ASSIGNMENT: Go through the entries below and print, exactly, the lines starting at the one with "display:flex; flex-direction:column; background:#3c3f41;" and ending at the one with "font-size:12.5px; color:#589df6; margin-top:3px;", keeping both ends and no others.

INPUT DATA:
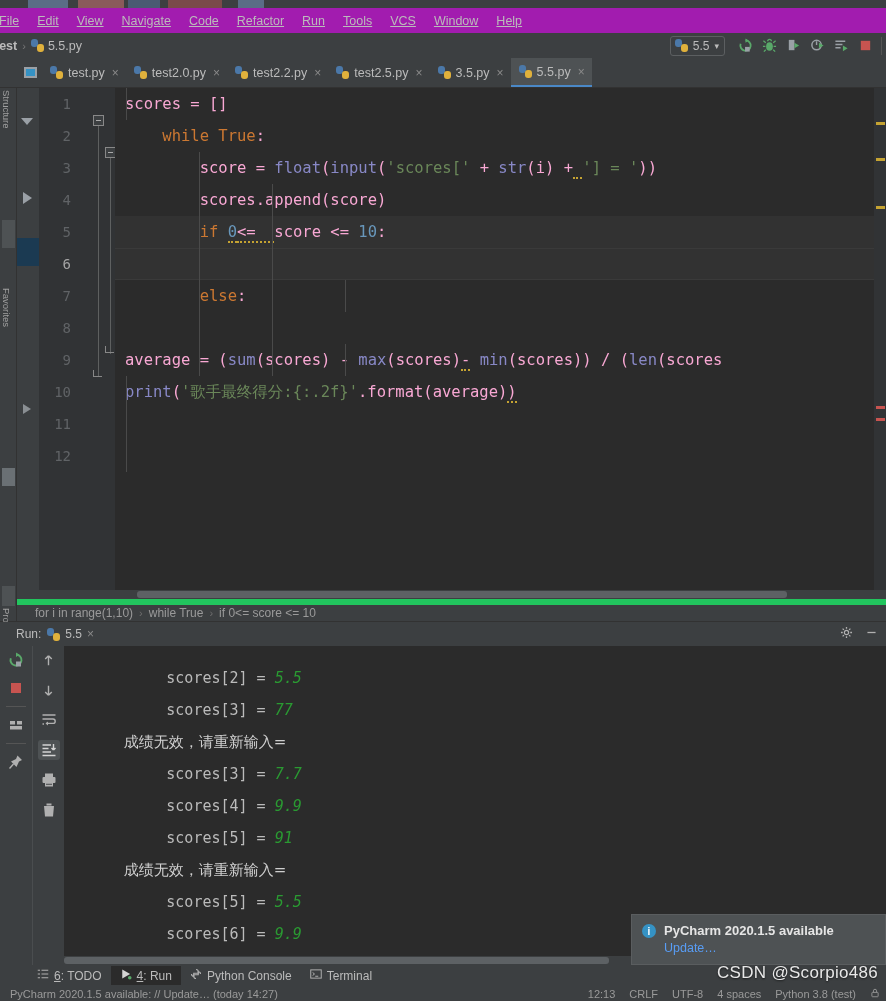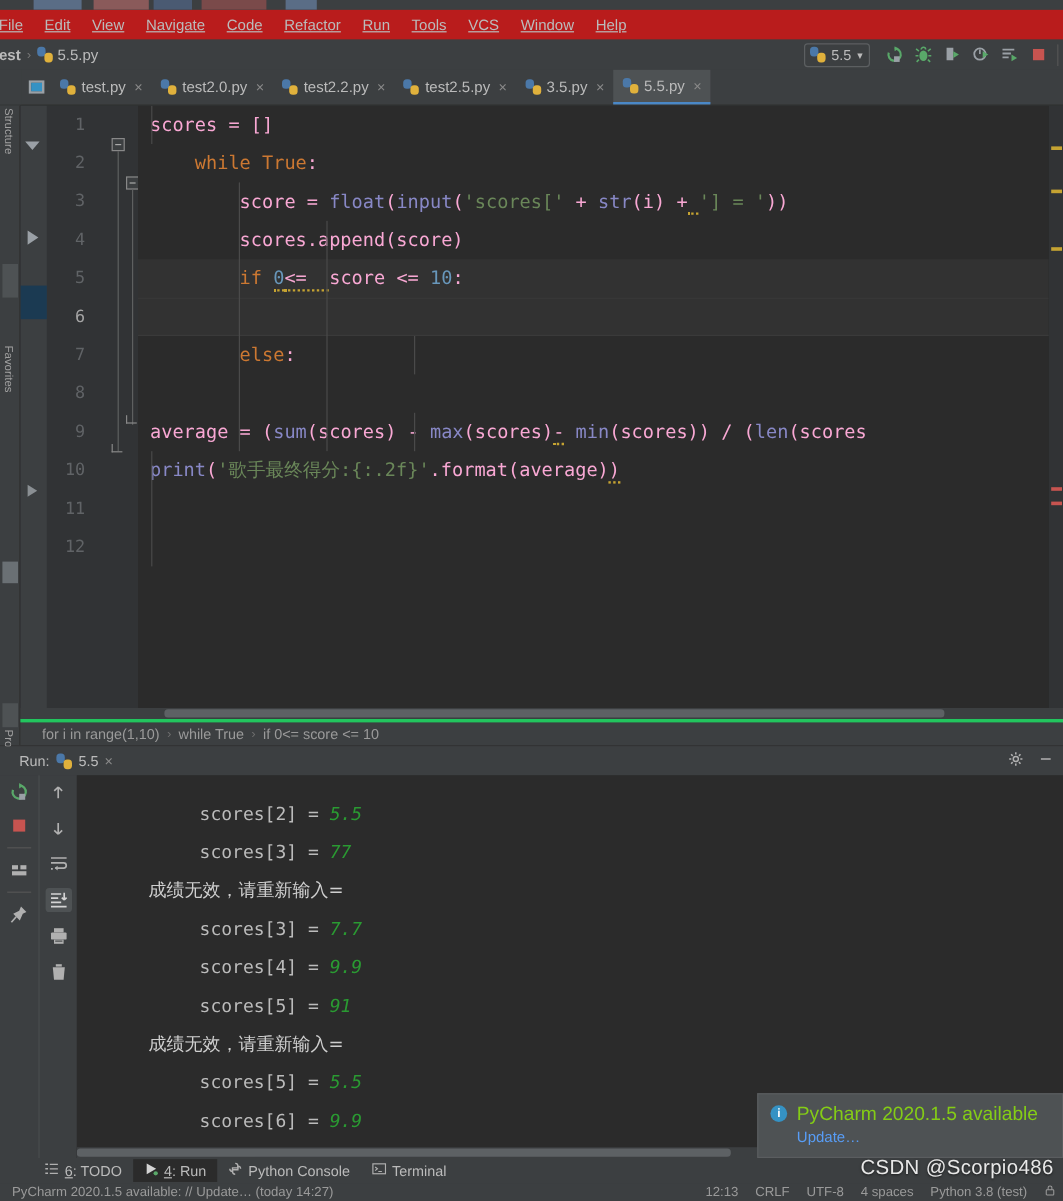--- a/index.html
+++ b/index.html
@@ -11,21 +11,21 @@
     color:#bbbbbb;
     position:relative;
   }
   .win { width:886px; height:1001px; position:relative; display:flex; flex-direction:column; }
 
   
   .titlestrip { height:8px; background:#3c3f41; position:relative; flex:0 0 auto; }
   .titlestrip .tbit { position:absolute; top:0; height:8px; }
 
   
-  .menubar { height:25px; background:#b91c1c; display:flex; align-items:center;
+  .menubar { height:25px; background:#a21caf; display:flex; align-items:center;
              padding-left:0px; flex:0 0 auto; }
   .menuitem { padding:3px 9px; color:#bbbbbb; font-size:12.5px; cursor:default; white-space:nowrap;}
   .menuitem:first-child { margin-left:-10px; }
   .menuitem .mn { text-decoration:underline; }
 
   
   .navrow { height:25px; background:#3c3f41; display:flex; align-items:center; flex:0 0 auto;
             position:relative; }
   .crumbs { display:flex; align-items:center; margin-left:-8px; }
   .crumb { color:#bbbbbb; font-size:12.5px; padding:0 3px; display:flex; align-items:center; gap:4px;}
@@ -94,21 +94,21 @@
   .n  { color:#6897bb; }            
   .s  { color:#6a8759; }            
   .p  { color:#f9a8d4; }
 
   
   .hscroll { height:9px; background:#3c3f41; position:relative; flex:0 0 auto; }
   .hscroll .thumb { position:absolute; top:1px; height:7px; background:#5d6164; border-radius:3px; }
 
   
   .bcrumbbar { height:22px; background:#3c3f41; display:flex; align-items:center;
-               padding-left:18px; gap:6px; flex:0 0 auto; border-top:3px solid #22c55e; }
+               padding-left:18px; gap:6px; flex:0 0 auto; border-top:6px solid #22c55e; }
   .bcrumbbar .bc { color:#9a9a9a; font-size:12px; }
   .bcrumbbar .bcs { color:#6e6e6e; font-size:11px; }
 
   
   .stripe { width:12px; background:#313335; position:relative; flex:0 0 auto; }
   .stripe .mark { position:absolute; right:1px; width:9px; height:3px; }
 
   
   .runpanel { flex:0 0 auto; display:flex; flex-direction:column; background:#3c3f41;
               border-top:1px solid #323232; }
@@ -137,21 +137,21 @@
   .cline.cjk { font-family:"DejaVu Sans", sans-serif; font-size:15px; color:#cfcfcf; }
   .conscroll { position:absolute; left:0; right:0; bottom:0; height:9px; background:#3c3f41; }
   .conscroll .thumb { position:absolute; top:1px; height:7px; background:#5d6164; border-radius:3px; }
 
   
   .notif { position:absolute; width:255px; background:#4e5254; border:1px solid #5a5d5f;
            padding:8px 10px 9px 10px; display:flex; gap:8px; }
   .notif .ibadge { width:14px; height:14px; border-radius:50%; background:#3592c4; color:#fff;
                    font-size:10px; font-weight:bold; display:flex; align-items:center;
                    justify-content:center; flex:0 0 auto; margin-top:1px;}
-  .notif .t1 { font-size:16px; font-weight:normal; color:#84cc16; }
+  .notif .t1 { font-size:13px; font-weight:bold; color:#e5e5e5; }
   .notif .t2 { font-size:12.5px; color:#589df6; margin-top:3px; }
 
   
   .botbar { height:21px; background:#3c3f41; display:flex; align-items:center; gap:0px;
             flex:0 0 auto; padding-left:28px; position:relative; }
   .bwin { display:flex; align-items:center; gap:5px; padding:2px 9px; font-size:12px;
           color:#bbbbbb; cursor:default; }
   .bwin.active { background:#2b2b2b; }
   .bwin u { text-decoration:underline; }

SOLUTION:
   .runpanel { flex:0 0 auto; display:flex; flex-direction:column; background:#3c3f41;
               border-top:1px solid #323232; }
@@ -137,21 +137,21 @@
   .cline.cjk { font-family:"DejaVu Sans", sans-serif; font-size:15px; color:#cfcfcf; }
   .conscroll { position:absolute; left:0; right:0; bottom:0; height:9px; background:#3c3f41; }
   .conscroll .thumb { position:absolute; top:1px; height:7px; background:#5d6164; border-radius:3px; }
 
   
   .notif { position:absolute; width:255px; background:#4e5254; border:1px solid #5a5d5f;
            padding:8px 10px 9px 10px; display:flex; gap:8px; }
   .notif .ibadge { width:14px; height:14px; border-radius:50%; background:#3592c4; color:#fff;
                    font-size:10px; font-weight:bold; display:flex; align-items:center;
                    justify-content:center; flex:0 0 auto; margin-top:1px;}
-  .notif .t1 { font-size:16px; font-weight:normal; color:#84cc16; }
+  .notif .t1 { font-size:13px; font-weight:bold; color:#e5e5e5; }
   .notif .t2 { font-size:12.5px; color:#589df6; margin-top:3px; }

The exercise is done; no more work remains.